__Task prompt__: Images excluded, reproduce each line of the records exactly as it stands.

__Records from a data collection__:

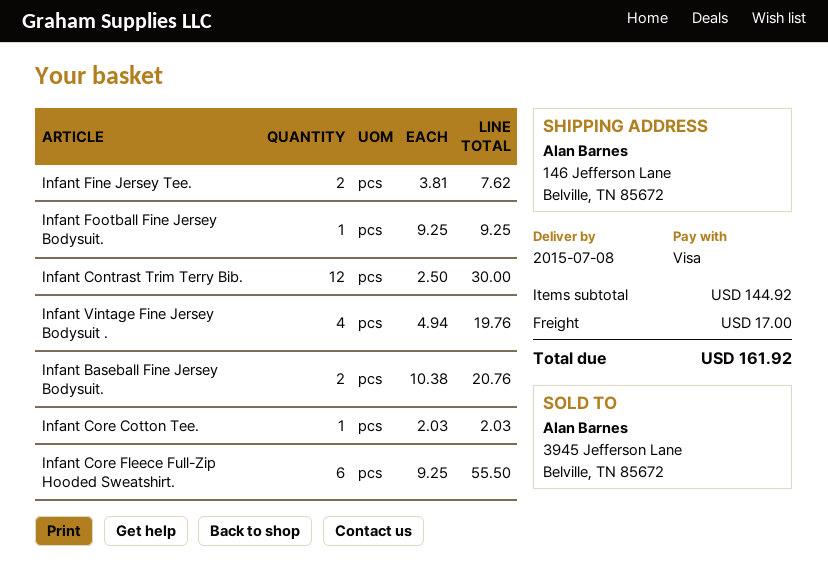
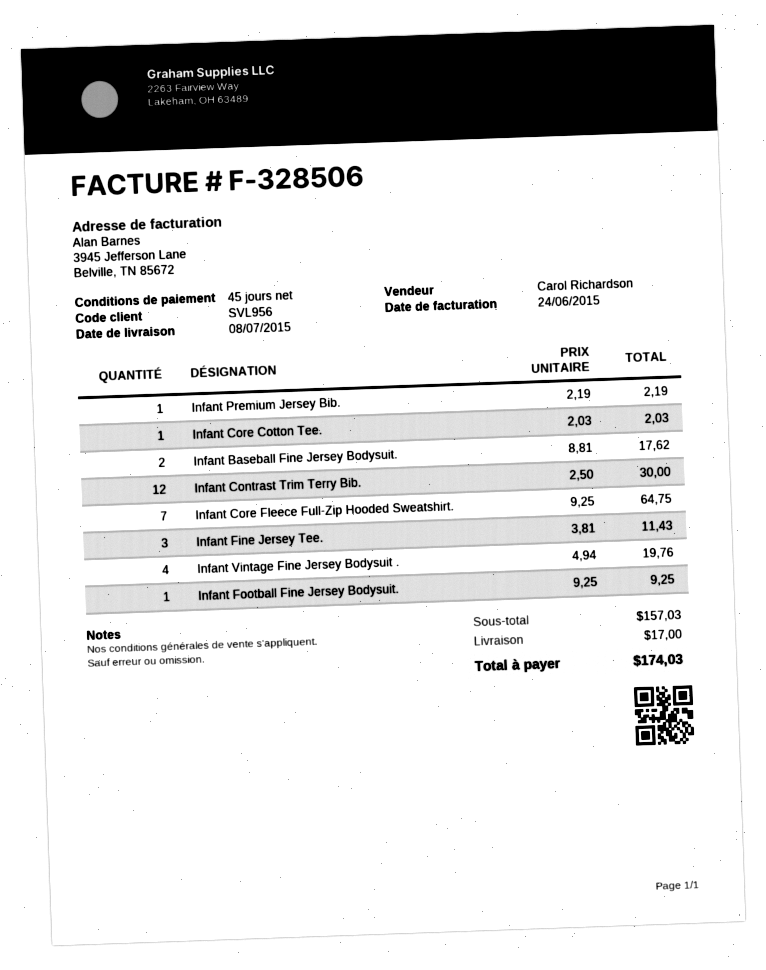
Infant Fine Jersey Tee.: 2 x 3.81 = 7.62 -> 3 x 3.81 = 11.43
Infant Baseball Fine Jersey Bodysuit.: 2 x 10.38 = 20.76 -> 2 x 8.81 = 17.62
Infant Core Fleece Full-Zip Hooded Sweatshirt.: 6 x 9.25 = 55.50 -> 7 x 9.25 = 64.75
Infant Premium Jersey Bib.: none -> 1 x 2.19 = 2.19
subtotal: 144.92 -> 157.03
total: 161.92 -> 174.03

__Answer to the exercise__:
Infant Fine Jersey Tee.: 2 x 3.81 = 7.62 -> 3 x 3.81 = 11.43
Infant Baseball Fine Jersey Bodysuit.: 2 x 10.38 = 20.76 -> 2 x 8.81 = 17.62
Infant Core Fleece Full-Zip Hooded Sweatshirt.: 6 x 9.25 = 55.50 -> 7 x 9.25 = 64.75
Infant Premium Jersey Bib.: none -> 1 x 2.19 = 2.19
subtotal: 144.92 -> 157.03
total: 161.92 -> 174.03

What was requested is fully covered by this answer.